Я работал и грузчиком на Невке - разгружались баржи с дровами!
Петроградская сторона!
Между прочим, отсюда, со двора этого дома, подав заявление о желании идти добровольно, я уходил на фронт 24/VI 1941 года - здесь находился мой призывной участок. И сюда, в Дом Свирьстроя, проектированный моим отцом, я возвращался в перерывах между боями во все 900 дней блокады.
Так, в феврале 1917-го, мотаясь по улицам родного города, наблюдая его напряженную жизнь, еще не зная и, конечно, не понимая того, что происходит в мире, а только волнуясь, предощущая что-то грандиозное, он, еще почти ребенок, принимает первое в жизни самостоятельное решение - оставить гимназию.
Надо отдать должное отцу - он понял сына, не помешал и даже напутствовал вполне сердечно: "Николашку сбросили, теперь Россией будет править народ.

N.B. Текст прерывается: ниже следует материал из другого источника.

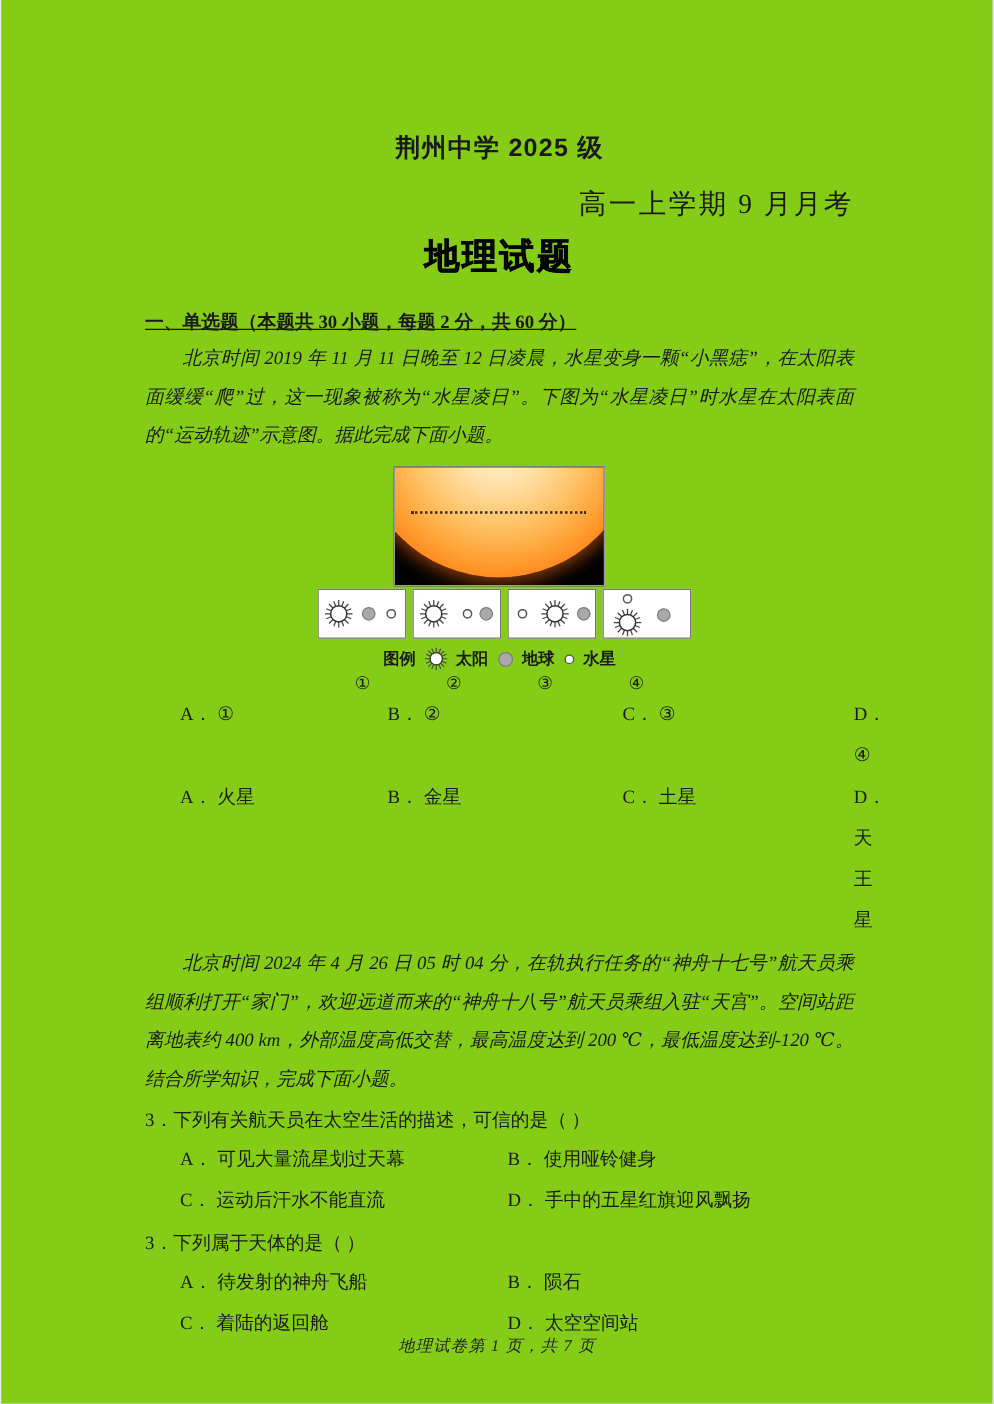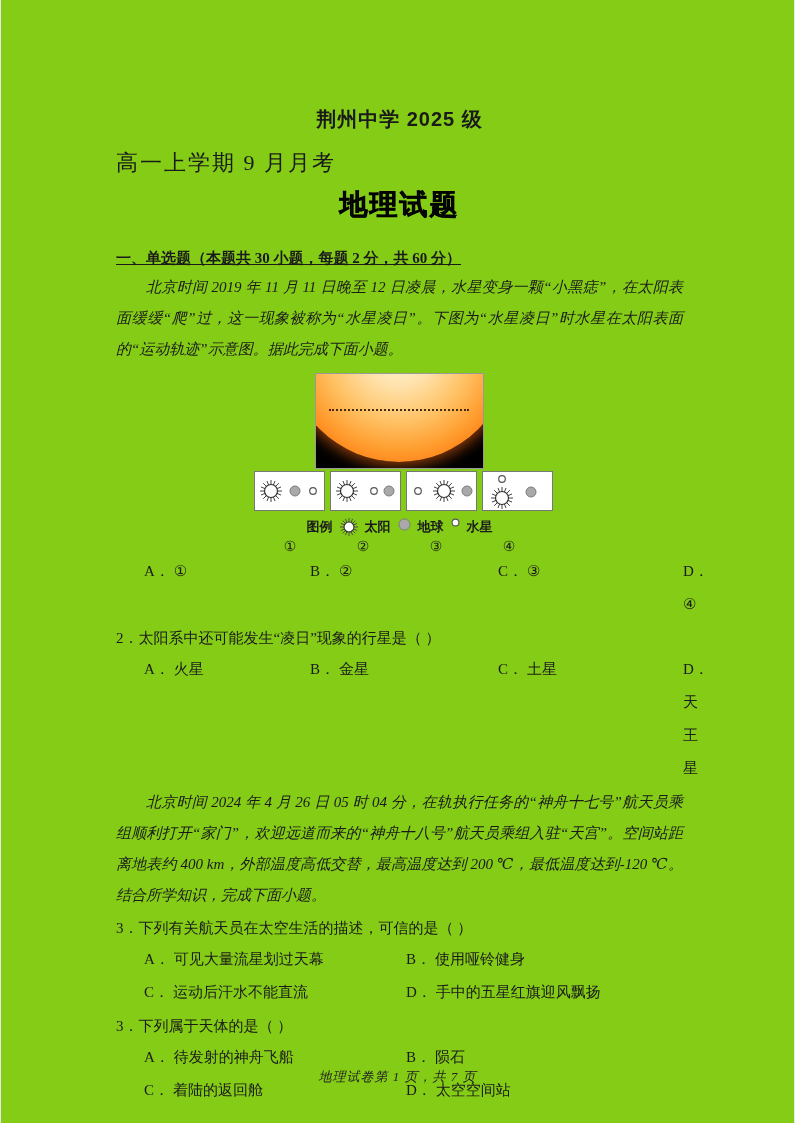--- a/index.html
+++ b/index.html
@@ -11,7 +11,7 @@
   .content{position:absolute;left:115px;top:0;width:567px;}
   .title1{margin:106px 0 0 0;text-align:center;font-size:20px;line-height:26px;
     font-weight:bold;font-family:"Liberation Sans","DejaVu Sans",sans-serif;letter-spacing:1px;}
-  .title2{margin:16px 0 0 0;text-align:left;font-size:22px;line-height:30px;font-weight:normal;letter-spacing:2px;}
+  .title2{margin:16px 0 0 0;text-align:right;font-size:22px;line-height:30px;font-weight:normal;letter-spacing:2px;}
   .title3{margin:10px 0 0 0;text-align:center;font-size:28px;line-height:34px;font-weight:900;
     font-family:"Liberation Sans","DejaVu Sans",sans-serif;letter-spacing:2px;
     -webkit-text-stroke:0.6px #000;}

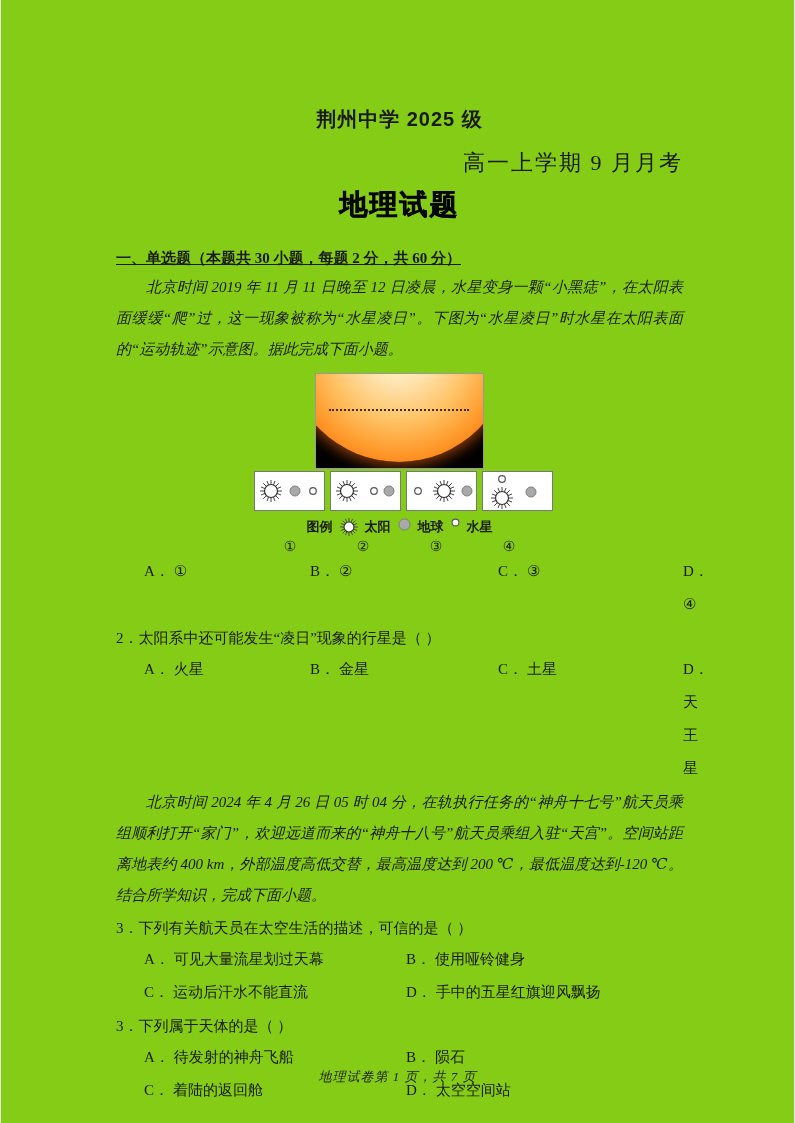--- a/index.html
+++ b/index.html
@@ -36,7 +36,7 @@
   .diagram{width:292px;margin:2px auto 0 auto;}
   .boxes{display:flex;gap:5px;}
   .dbox{width:69px;height:38px;border:1px solid #777;background:#fff;flex:0 0 auto;}
-  .legend{display:flex;align-items:flex-start;justify-content:center;gap:7px;margin-top:7px;
+  .legend{display:flex;align-items:center;justify-content:center;gap:7px;margin-top:7px;
     font-size:13px;font-weight:bold;line-height:18px;white-space:nowrap;}
   .legend .sym{display:inline-flex;align-items:center;}
   .numbers{display:flex;margin-top:2px;font-size:14px;}

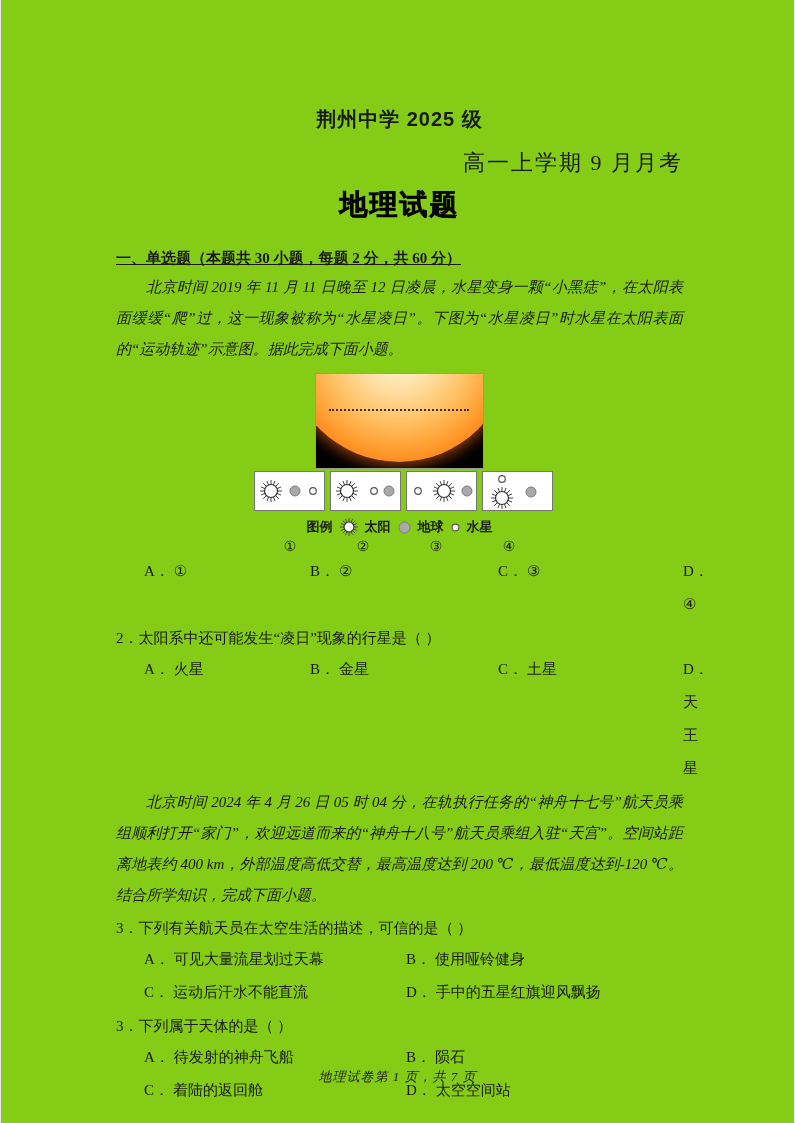--- a/index.html
+++ b/index.html
@@ -187,7 +187,6 @@
       <span class="opt"><span class="lab">D．</span><span>④</span></span>
     </div>
 
-    <div class="question q-tight">2．太阳系中还可能发生“凌日”现象的行星是（  ）</div>
     <div class="opts4">
       <span class="opt"><span class="lab">A．</span><span>火星</span></span>
       <span class="opt"><span class="lab">B．</span><span>金星</span></span>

Трудись ему на славу, Павлушок, добросовестно".
Павел Николаевич рассказывал, как 3 (16) апреля 1917 года вечером он понес ненужные ему уже учебники дружку своему Васе Шульге, тоже гимназисту Пажеского корпуса, но, не застав того, долго ждал и, так не дождавшись, пошел домой. И тут он увидел толпы людей и на балконе дворца Кшесинской - В. И. Ленина. Он об этом вспоминал часто, как об одном из главных событий, произошедших на Петроградской стороне в то время. И сочинил стихи.
В ТОТ ДЕНЬ
ПЕРЕД ДВОРЦОМ КШЕСИНСКОЙ
Я шел по Каменноостровскому,
И, миновав извозный двор,
Глядел на памятник матросскому
Геройству, где - царю в укор,
Открыв кингстоны морю бьющему,
Приняв на грудь воды гранит,
Матрос бессмертье "Стерегущему"
В час смерти собственной дарит.
А по проспекту - не гранитные,
А во крови и во плоти
Балтийцы шли, ломтями ситными
Делясь с мальчишками в пути.
Мастеровые с гимназистами
Вливались в строгие ряды,
И несколько старушек истово
Крестились: "Не было б беды!"
Навстречу им - от моста Троицого,
От цирка, с берега реки
Другие шли...
"Пора построиться,
Раздался голос, - старики!
Держи порядок! Все по-чинному,
Мальцов и девок не сдави!.."
...Тех толп с историей причинную
Связь я тогда не уловил.
Тут над перилами балконьими
Усталый человек возник,
И жестом ласковым - ладонями
Весь гул народный снял он вмиг.
Заговорил, весь мир расковывая,
Чуть-чуть картавым языком,
О том, что н е и з б е ж н о новое
Для всех, кто стал большевиком!..
...Минуту-две и я, как прочие,
Молчал (хотел мечту сберечь!).
Пред моряками и рабочими
Тот человек закончил речь.
С учебником тригонометрии
Под мышкой, сдавленный толпой,
Проникся я в тиши безветрия
Предвестьем бури мировой,
И так качнулось мироздание,
С планеты сбрасывая тьму,
Что вдруг, сквозь все мое незнание,
Я сердцем вверился е м у.
" Кто он ? " Матрос ответил вспененно :
" Малец, ты что ? С луны упал ?
То наш Ильич!.. "
Так имя Ленина
Впервые в жизни я узнал !..
Паренек пошел на Охтинский завод, нанялся рабочим по разгрузке пороха, проработал несколько месяцев. А тут - началась гражданская война. Вся страна превратилась в военный лагерь. Был создан высший государственный орган власти - Совет рабочей и крестьянской обороны. Он руководил всем : ресурсами, промышленностью, транспортом.
И тогда, прибавив себе два года (благо, в круговороте событий это было нетрудно), Лукницкий отправился рабочим на строительство железнодорожного моста через реку Волхов. Потому он всегда считался ровесником века, хотя на самом деле родился 29 сентября, по новому стилю - 12 октября 1902 года.